Most service businesses do not leave Jobber because Jobber is bad. They leave because they outgrew the shape of it. The CRM is a customer list, not a real CRM. Marketing lives in a separate Mailchimp account. Time tracking is a bolt-on. Invoicing works fine until you want to tie revenue back to campaigns, technicians, and recurring services in one report. By the time a business is running 5-25 trucks, the Jobber stack tends to look like Jobber + QuickBooks + Mailchimp + Calendly + a spreadsheet for commissions.
Deelo collapses that stack into one platform: CRM, field service, invoicing, scheduling, marketing, time tracking, and 50+ other apps under one login, one data model, one bill. The good news for anyone migrating: Jobber-to-Deelo is one of the easier migrations in field service, because Jobber's data model is small and clean. Most migrations finish in about 30 minutes of active work, plus a day of validation. This guide walks through every step.
What You Need (5 Minutes)
- A Deelo trial account. Free, no credit card. Sign up at deelo.app and enable the Field Service, CRM, and Invoicing apps.
- Your Jobber login with admin permissions (you need export access).

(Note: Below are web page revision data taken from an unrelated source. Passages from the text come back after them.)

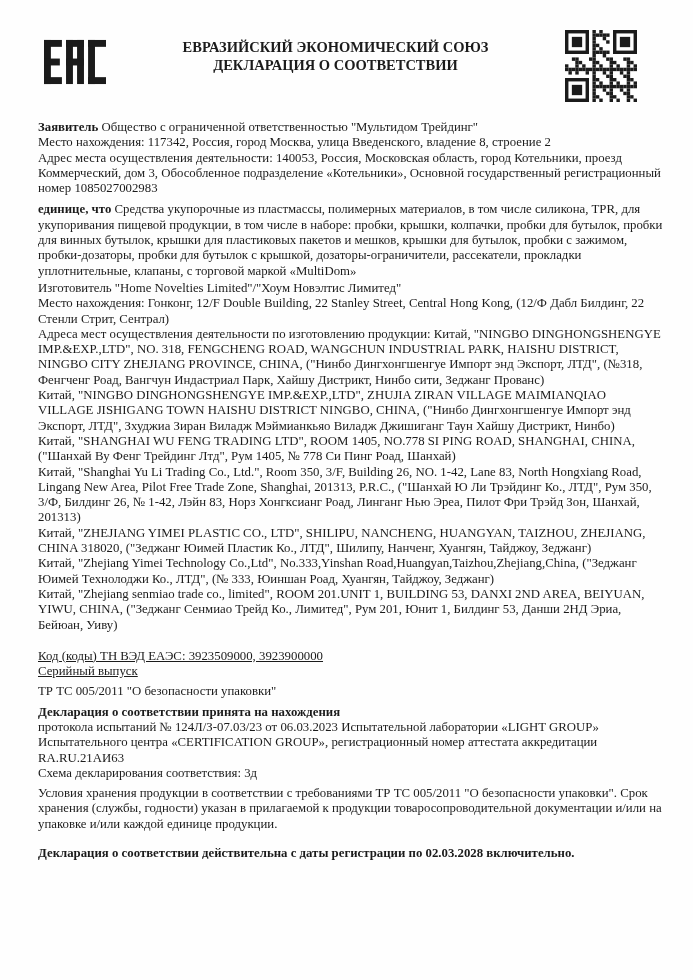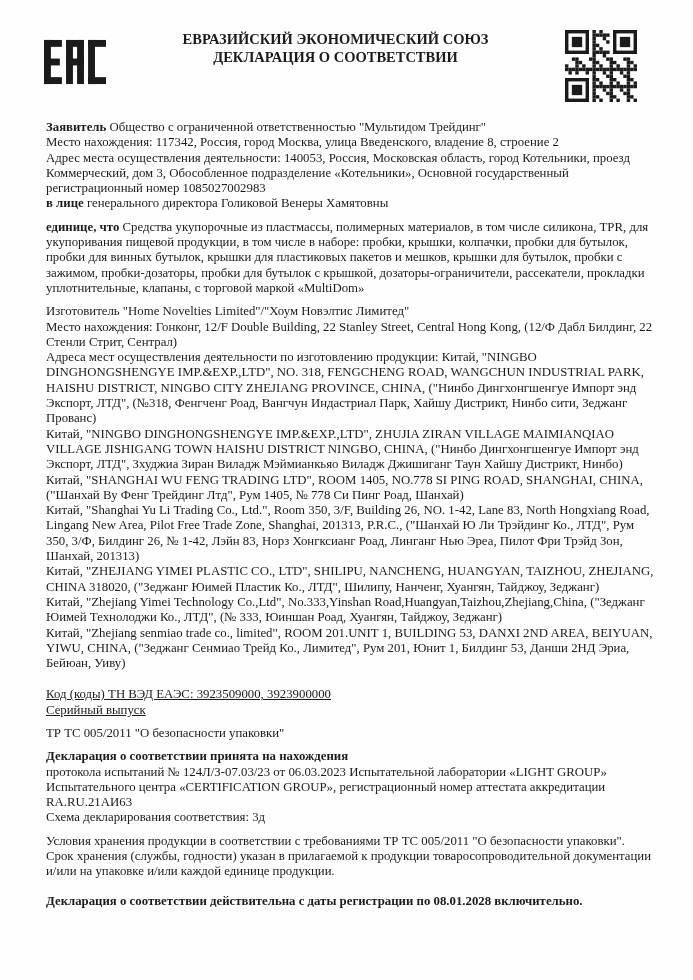"ЕВРАЗИЙСКИЙ ЭКОНОМИЧЕСКИЙ СОЮЗ" .doc-title { margin-top: none -> 8px }
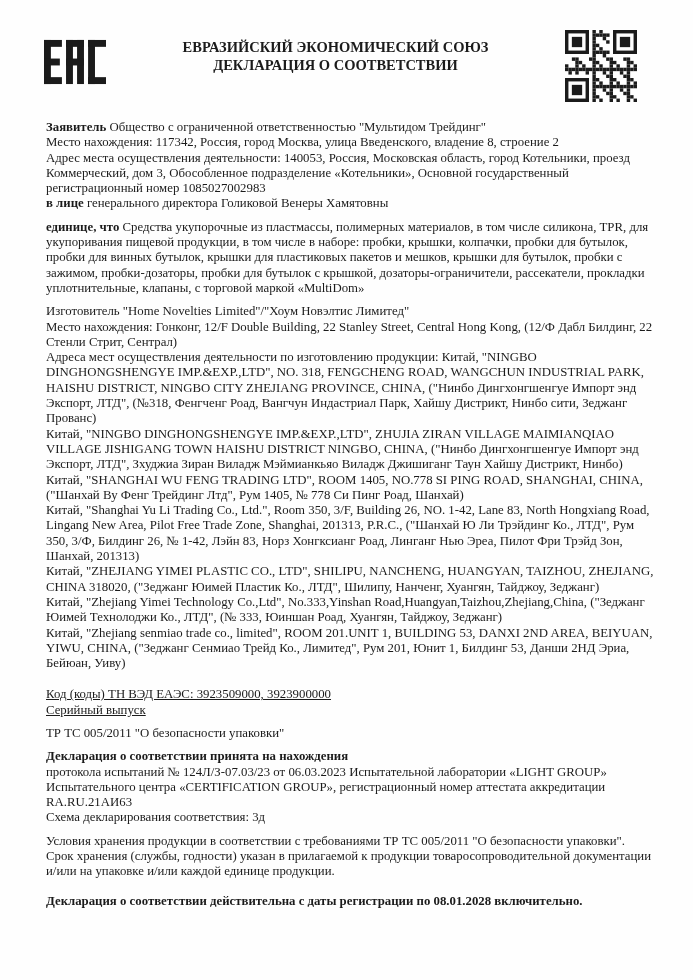"Заявитель Общество с ограниченной" .para { margin: 8px -> 0 }
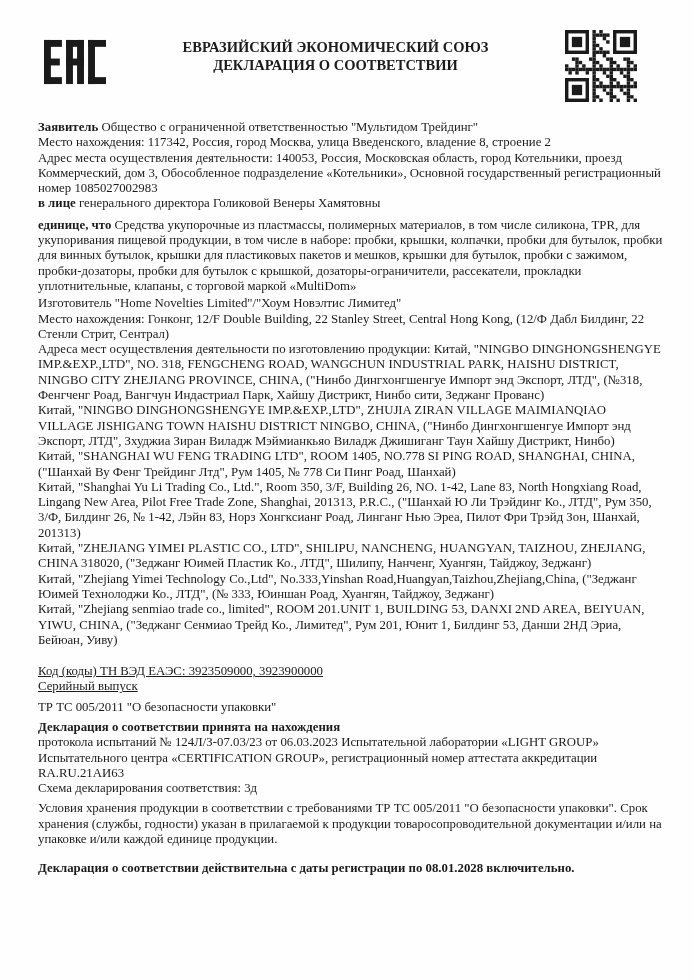"в лице генерального директора Голиковой" div { html: <div> <b>в лице</b> <span>генерального директора Голиковой Венеры Хамятовны</span> </div> -> none }
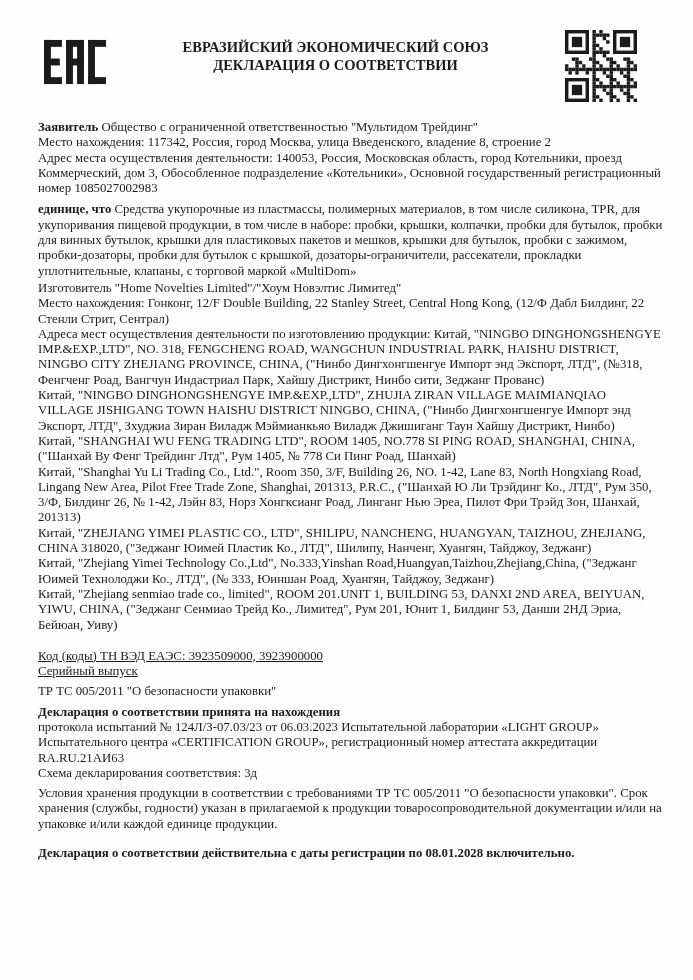"Декларация о соответствии действительна" div.para { text: 08.01.2028 -> 02.03.2028 }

- A laptop, not a phone. CSV mapping is unpleasant on mobile.
- Two browser windows. Jobber on the left, Deelo on the right.
- 30 minutes of focused time. Block the calendar. Migrations go sideways when you context-switch mid-import.

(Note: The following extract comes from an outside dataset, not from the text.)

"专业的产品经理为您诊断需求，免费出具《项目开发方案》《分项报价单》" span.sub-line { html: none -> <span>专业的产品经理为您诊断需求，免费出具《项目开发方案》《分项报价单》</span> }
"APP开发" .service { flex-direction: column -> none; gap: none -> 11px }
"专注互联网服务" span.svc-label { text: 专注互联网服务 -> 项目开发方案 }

Step 1: Export From Jobber (3 Min)
Jobber has native CSV export built in, which is a nice gift to anyone leaving the platform. Log in as an admin and head to Settings → Data Export. You will see export options for clients, properties, jobs, quotes, invoices, and payments.
For a clean migration, export these five files in order: clients.csv, properties.csv, jobs.csv, quotes.csv, invoices.csv. Save them all to one folder on your desktop. Do not rename the columns yet — leave Jobber's headers intact, because Deelo's import wizard recognizes them automatically and pre-maps the fields.

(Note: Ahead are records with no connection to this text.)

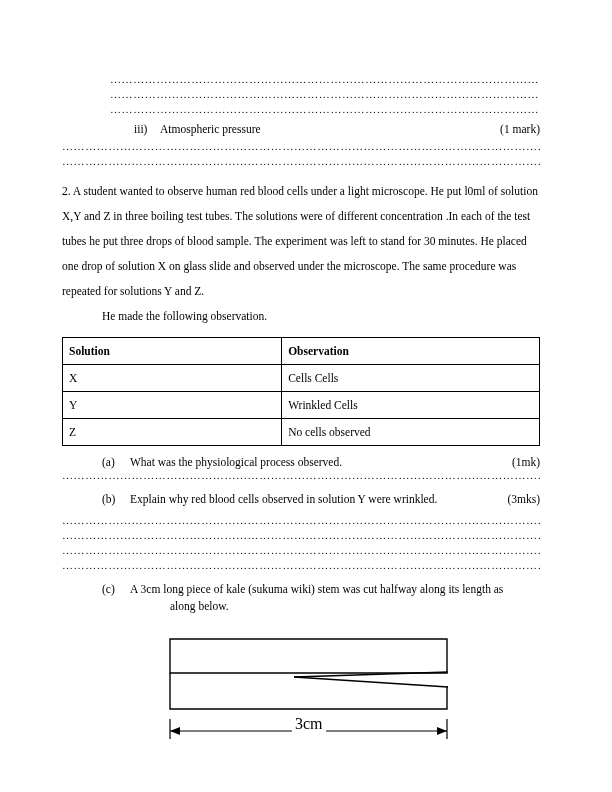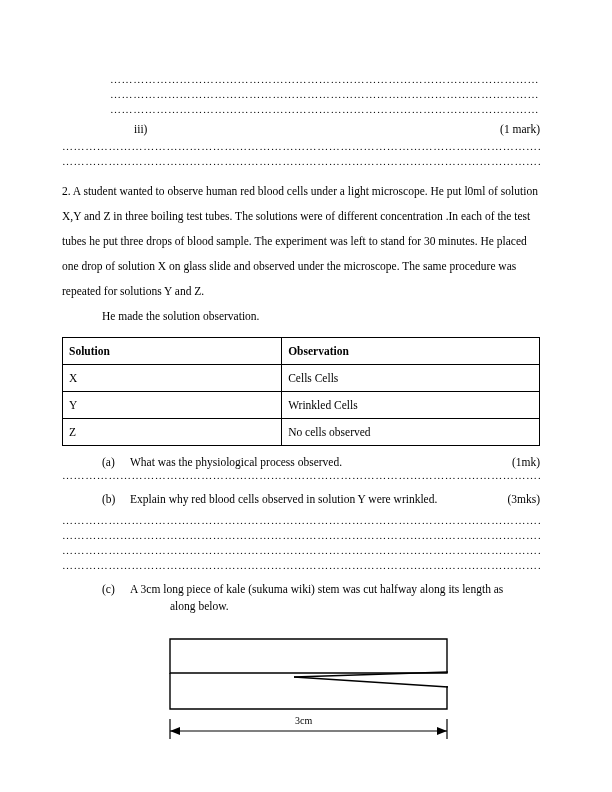"Atmospheric pressure" span.roman-text { html: none -> <span>Atmospheric pressure</span> }
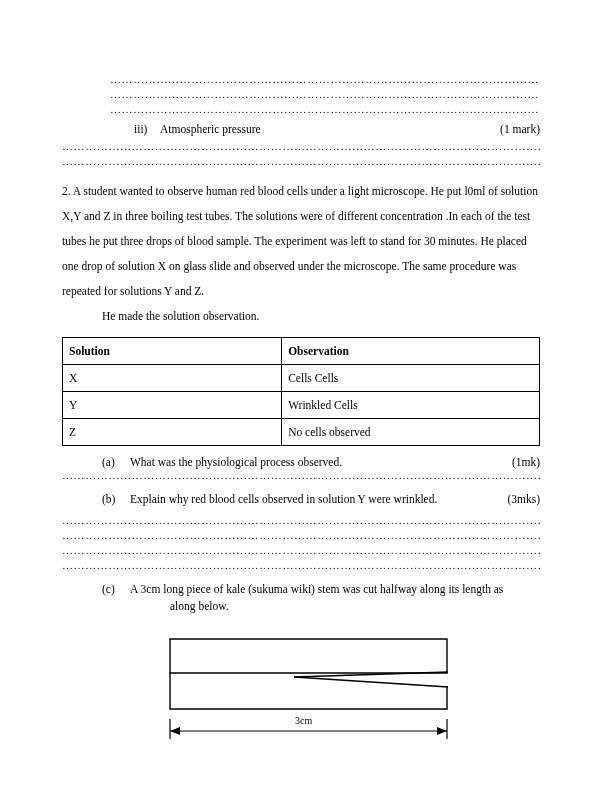"He made the solution observation." div.para-indent { text: solution -> following }
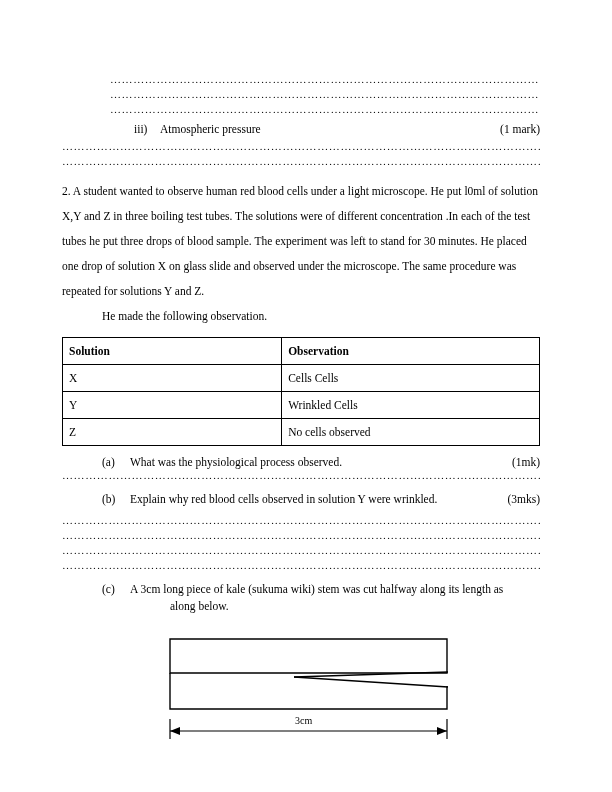"3cm" .scale-label { font-size: 10px -> 16px }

If your Jobber account has more than ~5,000 clients, the export may email you a download link instead of streaming the file. Wait for the email; do not refresh the page or you will trigger a duplicate export job.
Step 2: Map Fields to Deelo (5 Min)
Jobber's data model is small, which is why this migration is fast. Five core objects in Jobber map cleanly to five core objects in Deelo. Print this table or pin it to a second monitor before you start importing.
Jobber → Deelo field mapping
- Jobber Client → Deelo CRM Contact + Service Customer (Deelo creates both records and links them automatically).
- Jobber Property → Deelo Service Address (multiple addresses per customer are supported natively).
- Jobber Job → Deelo Work Order (status, scheduled date, assigned tech, line items all carry over).
- Jobber Quote → Deelo Quote (a Deelo-native object that converts to Work Order or Invoice in one click).
- Jobber Invoice → Deelo Invoice (paid/unpaid status preserved; payment method strings normalized).
- Jobber Recurring Job → Deelo Recurring Service Template (handled separately in Step 6 — do not try to import these as one-off jobs).
- Jobber Client Hub login → Deelo Customer Portal (auto-provisioned on import; passwords are not transferable, customers reset on first login).
Two fields in Jobber that do not have a 1:1 in Deelo: client tags and custom fields. Tags map directly to Deelo CRM tags. Custom fields are imported as Deelo custom properties on the Contact record — you may need to create the property in Deelo first (CRM → Settings → Custom Properties) so the import has somewhere to land the data.
Step 3: Import Customers (10 Min)
In Deelo, open the CRM app and click Import → CSV → From Jobber. Deelo has a Jobber-aware preset that auto-maps Jobber's clients.csv columns to the Deelo Contact and Service Customer schema. Upload the file, glance at the preview to confirm the first three rows look right (name, email, phone, billing address), and click Run Import.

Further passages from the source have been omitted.